Trotzdem haben wir sogar noch eine dritte Staffel – diesmal mit anderen Protagonisten und einem etwas anderem Konzept nachgelegt, doch irgendwie war die Luft raus. Und was viel schlimmer war: Bei mir blieb die Lust am Schreiben auf der Strecke. Es gab Phasen, in denen ich mir jeden Satz mit Gewalt aus den Fingern saugen musste und ich um jedes einzelne Wort gerungen habe. Ich denke nicht, dass man es den Geschichten anmerkt, aber es war unglaublich mühsam und anstrengend.
Doch nun ein zweiter Frühling
Ich habe mich schließlich ein wenig umorientiert. Es folgten die ersten beiden »Millionaires Club«-Romane und schließlich mit »Robin – High in the Sky« die Geschichte, die mir die Freude am Schreiben wieder zurückgebracht hat. Explizite Szenen gibt es bei mir immer noch – denn ich kann »es« ja inzwischen! – doch immer nur dann, wenn es die Geschichte voranbringt. So gesehen war »Hot Chocolate« für mich ein wichtiger Meilenstein meiner Laufbahn und ein großer Lerneffekt. Ich bereue es auch keineswegs, mich auf schlüpfrigen Pfaden bewegt zu haben. Ganz im Gegenteil. Nur wer seine Grenzen ausweitet, kann wachsen.

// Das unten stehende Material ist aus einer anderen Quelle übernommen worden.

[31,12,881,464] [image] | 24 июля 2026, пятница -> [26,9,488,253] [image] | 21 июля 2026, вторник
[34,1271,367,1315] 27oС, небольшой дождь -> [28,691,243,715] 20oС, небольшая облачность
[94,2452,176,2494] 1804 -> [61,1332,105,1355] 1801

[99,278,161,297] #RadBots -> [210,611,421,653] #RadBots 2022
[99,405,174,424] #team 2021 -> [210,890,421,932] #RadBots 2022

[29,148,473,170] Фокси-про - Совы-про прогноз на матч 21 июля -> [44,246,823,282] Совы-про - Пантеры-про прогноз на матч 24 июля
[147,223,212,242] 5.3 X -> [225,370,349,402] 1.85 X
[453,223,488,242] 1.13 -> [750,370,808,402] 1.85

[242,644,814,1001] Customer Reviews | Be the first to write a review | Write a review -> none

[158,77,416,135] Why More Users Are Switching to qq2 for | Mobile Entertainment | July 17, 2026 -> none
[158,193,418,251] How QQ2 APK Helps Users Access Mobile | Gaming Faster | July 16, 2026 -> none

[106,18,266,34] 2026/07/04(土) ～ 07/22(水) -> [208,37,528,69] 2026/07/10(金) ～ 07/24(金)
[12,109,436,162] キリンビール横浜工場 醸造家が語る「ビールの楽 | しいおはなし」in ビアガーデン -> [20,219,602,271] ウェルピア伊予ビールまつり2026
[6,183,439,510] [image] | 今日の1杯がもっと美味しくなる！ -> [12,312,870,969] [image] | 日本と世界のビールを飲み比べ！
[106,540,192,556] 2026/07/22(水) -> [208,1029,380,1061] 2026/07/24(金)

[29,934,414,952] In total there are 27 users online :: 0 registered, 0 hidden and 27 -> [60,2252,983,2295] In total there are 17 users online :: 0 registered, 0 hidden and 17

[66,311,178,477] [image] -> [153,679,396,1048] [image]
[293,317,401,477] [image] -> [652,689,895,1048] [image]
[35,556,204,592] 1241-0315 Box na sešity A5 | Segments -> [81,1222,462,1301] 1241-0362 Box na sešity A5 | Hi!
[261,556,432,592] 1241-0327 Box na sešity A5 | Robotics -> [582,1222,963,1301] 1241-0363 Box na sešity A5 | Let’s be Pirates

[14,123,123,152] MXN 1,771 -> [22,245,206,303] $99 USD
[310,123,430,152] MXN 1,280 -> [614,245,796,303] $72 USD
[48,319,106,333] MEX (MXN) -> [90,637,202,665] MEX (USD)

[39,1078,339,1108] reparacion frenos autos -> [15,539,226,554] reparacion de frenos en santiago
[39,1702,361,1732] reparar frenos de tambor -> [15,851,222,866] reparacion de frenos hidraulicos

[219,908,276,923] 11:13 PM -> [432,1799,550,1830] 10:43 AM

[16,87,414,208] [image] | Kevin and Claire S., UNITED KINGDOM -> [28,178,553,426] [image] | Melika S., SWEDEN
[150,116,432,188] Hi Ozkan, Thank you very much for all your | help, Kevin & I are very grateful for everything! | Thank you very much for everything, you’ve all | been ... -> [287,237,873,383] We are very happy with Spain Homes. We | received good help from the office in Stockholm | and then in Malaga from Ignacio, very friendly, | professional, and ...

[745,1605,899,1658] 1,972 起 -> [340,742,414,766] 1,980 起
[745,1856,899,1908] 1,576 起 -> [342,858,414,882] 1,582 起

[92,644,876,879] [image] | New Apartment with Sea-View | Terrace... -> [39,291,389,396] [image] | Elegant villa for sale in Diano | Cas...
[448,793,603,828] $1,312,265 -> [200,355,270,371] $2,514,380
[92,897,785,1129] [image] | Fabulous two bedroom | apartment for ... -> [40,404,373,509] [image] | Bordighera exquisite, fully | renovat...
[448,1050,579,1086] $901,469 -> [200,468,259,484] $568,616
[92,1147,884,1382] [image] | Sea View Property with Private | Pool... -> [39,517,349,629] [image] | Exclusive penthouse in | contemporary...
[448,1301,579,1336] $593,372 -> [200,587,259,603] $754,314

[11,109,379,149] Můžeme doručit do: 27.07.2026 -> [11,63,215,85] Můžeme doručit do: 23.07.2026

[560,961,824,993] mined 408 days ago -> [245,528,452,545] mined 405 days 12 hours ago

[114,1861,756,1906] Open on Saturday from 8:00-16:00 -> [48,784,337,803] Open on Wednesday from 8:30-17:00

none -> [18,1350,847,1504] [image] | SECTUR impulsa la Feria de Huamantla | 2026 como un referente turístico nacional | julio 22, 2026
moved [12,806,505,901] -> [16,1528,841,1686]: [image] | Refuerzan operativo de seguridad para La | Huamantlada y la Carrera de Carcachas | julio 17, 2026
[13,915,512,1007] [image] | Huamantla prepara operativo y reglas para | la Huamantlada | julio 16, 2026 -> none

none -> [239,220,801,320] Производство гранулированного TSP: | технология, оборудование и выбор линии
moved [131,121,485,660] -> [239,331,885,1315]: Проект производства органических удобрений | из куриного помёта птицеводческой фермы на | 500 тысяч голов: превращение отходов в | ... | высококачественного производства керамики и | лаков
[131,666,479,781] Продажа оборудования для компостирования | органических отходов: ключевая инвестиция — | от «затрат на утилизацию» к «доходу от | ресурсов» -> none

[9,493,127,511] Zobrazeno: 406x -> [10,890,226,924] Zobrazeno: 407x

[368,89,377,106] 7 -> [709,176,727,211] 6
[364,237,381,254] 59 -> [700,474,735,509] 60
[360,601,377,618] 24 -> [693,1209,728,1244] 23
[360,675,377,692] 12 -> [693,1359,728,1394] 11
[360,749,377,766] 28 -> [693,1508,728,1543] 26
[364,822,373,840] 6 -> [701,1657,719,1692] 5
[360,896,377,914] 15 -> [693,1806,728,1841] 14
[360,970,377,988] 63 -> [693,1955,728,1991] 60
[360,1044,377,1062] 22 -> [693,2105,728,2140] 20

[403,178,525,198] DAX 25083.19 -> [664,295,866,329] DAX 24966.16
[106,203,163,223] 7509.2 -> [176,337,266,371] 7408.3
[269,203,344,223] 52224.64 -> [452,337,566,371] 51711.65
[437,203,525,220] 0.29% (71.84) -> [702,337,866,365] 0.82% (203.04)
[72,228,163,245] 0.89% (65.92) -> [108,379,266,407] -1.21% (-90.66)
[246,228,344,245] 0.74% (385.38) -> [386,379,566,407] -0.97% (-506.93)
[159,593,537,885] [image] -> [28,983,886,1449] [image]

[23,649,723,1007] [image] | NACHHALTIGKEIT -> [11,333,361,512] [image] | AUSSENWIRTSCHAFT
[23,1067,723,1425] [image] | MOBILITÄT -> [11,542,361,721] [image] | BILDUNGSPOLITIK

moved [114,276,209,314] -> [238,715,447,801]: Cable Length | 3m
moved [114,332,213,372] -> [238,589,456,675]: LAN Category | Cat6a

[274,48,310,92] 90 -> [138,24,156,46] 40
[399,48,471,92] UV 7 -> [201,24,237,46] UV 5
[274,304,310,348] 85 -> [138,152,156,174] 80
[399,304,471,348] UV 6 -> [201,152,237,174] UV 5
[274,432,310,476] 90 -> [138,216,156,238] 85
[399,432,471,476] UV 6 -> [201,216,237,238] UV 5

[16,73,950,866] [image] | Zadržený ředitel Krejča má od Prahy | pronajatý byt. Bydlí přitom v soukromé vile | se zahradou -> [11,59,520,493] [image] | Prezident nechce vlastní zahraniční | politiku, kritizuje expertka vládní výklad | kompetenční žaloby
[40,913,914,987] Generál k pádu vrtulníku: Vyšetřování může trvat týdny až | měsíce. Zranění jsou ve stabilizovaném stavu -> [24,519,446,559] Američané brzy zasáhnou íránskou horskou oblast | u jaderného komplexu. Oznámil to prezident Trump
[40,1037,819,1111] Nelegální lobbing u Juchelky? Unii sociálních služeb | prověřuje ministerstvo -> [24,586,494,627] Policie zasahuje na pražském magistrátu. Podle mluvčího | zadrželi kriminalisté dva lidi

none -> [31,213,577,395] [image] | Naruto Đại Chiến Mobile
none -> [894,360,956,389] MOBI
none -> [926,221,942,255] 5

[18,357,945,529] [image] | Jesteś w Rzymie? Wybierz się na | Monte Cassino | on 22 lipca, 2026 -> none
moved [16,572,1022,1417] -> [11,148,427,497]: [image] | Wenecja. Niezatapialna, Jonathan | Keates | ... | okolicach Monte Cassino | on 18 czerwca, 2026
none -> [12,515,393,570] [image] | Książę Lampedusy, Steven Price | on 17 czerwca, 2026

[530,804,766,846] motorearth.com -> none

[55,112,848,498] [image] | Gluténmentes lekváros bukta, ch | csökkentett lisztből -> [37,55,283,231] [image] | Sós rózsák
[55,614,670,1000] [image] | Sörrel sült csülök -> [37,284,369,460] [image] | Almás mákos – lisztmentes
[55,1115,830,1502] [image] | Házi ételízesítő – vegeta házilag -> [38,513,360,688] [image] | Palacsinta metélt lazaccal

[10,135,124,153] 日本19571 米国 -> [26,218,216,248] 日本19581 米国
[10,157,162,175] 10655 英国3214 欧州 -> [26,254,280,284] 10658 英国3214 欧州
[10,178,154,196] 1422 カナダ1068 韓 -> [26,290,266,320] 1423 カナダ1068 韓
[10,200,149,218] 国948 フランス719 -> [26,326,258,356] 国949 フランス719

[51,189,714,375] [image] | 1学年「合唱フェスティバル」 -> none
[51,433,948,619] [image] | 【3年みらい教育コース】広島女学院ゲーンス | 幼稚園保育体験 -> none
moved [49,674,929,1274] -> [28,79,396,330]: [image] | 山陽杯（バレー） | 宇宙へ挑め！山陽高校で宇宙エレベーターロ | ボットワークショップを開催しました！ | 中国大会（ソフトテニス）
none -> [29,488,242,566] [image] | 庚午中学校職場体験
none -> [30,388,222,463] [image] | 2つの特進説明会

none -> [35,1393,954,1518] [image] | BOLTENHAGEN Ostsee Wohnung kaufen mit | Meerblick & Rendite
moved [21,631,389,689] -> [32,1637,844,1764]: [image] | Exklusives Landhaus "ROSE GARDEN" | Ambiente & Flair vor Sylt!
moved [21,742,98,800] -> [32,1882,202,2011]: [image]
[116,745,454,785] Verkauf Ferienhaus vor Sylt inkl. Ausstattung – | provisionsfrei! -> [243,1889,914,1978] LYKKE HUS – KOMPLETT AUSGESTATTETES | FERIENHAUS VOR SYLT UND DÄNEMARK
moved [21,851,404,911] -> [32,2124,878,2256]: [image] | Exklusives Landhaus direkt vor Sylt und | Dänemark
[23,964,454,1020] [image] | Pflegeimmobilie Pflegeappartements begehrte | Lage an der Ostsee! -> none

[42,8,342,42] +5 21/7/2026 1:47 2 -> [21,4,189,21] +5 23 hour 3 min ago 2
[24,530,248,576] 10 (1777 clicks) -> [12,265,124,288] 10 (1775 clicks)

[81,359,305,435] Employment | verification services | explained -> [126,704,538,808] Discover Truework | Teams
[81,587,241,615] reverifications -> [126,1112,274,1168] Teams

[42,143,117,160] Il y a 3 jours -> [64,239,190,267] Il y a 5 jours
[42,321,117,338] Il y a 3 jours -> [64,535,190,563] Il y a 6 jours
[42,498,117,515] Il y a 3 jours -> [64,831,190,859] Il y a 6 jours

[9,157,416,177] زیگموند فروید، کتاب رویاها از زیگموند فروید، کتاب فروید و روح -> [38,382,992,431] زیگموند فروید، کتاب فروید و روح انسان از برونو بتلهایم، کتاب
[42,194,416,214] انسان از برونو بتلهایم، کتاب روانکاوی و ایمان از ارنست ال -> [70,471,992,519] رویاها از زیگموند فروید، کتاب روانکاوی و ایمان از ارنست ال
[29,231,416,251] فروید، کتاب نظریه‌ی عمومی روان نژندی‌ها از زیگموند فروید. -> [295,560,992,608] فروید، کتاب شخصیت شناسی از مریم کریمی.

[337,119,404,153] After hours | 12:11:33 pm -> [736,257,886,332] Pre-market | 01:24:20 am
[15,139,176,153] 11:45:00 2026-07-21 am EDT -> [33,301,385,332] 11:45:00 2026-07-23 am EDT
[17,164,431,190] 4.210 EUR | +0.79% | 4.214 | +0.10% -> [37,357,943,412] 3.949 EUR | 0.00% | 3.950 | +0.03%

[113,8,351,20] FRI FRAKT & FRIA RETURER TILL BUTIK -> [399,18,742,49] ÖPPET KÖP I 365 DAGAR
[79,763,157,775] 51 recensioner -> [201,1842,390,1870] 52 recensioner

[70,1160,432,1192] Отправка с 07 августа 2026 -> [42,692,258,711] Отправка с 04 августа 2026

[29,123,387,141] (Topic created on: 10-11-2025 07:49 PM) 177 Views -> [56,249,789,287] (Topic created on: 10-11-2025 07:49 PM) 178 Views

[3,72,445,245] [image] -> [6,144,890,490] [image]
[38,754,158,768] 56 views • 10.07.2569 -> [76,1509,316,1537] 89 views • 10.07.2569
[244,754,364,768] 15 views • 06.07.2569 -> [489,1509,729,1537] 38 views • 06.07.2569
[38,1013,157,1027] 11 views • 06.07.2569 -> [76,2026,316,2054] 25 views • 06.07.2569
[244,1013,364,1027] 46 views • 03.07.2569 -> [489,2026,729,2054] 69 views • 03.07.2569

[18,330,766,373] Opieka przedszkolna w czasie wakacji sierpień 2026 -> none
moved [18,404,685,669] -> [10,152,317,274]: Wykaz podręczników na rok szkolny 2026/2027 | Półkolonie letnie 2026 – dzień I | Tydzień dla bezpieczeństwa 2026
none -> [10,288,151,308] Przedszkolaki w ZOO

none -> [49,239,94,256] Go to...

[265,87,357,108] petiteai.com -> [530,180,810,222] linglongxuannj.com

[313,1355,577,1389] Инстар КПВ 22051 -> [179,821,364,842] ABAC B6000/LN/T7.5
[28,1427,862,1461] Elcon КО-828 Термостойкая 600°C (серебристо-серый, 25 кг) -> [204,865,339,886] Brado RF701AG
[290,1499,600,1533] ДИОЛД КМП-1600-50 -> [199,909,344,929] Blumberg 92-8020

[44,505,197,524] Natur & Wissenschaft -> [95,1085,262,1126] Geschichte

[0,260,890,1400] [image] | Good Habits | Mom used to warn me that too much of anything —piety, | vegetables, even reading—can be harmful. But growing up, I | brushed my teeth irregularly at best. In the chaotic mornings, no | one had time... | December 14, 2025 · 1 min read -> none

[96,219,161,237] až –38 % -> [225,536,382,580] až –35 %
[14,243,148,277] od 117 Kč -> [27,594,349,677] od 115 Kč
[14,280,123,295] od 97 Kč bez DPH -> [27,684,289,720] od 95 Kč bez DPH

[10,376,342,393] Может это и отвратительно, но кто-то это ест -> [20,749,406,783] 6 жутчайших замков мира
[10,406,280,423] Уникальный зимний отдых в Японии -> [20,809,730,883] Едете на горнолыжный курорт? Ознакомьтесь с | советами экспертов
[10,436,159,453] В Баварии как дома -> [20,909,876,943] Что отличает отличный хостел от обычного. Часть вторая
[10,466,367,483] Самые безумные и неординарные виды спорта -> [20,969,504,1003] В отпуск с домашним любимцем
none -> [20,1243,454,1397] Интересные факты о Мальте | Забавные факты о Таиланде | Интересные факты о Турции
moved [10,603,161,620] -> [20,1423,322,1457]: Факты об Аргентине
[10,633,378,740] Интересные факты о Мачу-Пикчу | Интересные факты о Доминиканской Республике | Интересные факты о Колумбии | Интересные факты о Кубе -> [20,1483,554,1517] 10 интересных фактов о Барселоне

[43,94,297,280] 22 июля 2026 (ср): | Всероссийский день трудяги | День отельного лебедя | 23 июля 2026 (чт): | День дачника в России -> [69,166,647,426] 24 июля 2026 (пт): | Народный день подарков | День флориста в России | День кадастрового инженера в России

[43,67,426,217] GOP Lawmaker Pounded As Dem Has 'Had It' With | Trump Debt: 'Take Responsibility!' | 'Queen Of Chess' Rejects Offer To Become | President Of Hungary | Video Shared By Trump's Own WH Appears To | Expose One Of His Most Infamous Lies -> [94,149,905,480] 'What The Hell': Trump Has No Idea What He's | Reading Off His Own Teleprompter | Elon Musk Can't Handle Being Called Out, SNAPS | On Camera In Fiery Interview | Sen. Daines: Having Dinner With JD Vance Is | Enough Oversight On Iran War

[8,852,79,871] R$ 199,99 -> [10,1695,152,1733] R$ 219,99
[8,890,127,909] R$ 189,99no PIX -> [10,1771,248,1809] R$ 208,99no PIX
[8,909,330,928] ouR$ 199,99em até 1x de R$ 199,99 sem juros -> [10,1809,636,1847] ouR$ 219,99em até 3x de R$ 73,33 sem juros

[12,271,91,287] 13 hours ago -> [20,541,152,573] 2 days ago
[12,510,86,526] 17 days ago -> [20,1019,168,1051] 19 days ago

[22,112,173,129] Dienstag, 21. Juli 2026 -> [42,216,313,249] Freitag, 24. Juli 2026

Daher habe ich mich sehr gefreut, als mir meine Lektorin mitteilte, dass auch beHEARTBEAT meiner sexy Wohngemeinschaft eine neue Chance geben möchte. Am 29. April erscheinen mit »L.A. Roommates – Prickelnde Nächte und heiße Flirts« und »L.A. Roommates 2 – Wilde Herzen und süße Verführung« zwei üppige Sammelbände, die die gesamte Serie enthalten. Für reichlich heiße Lesestunden.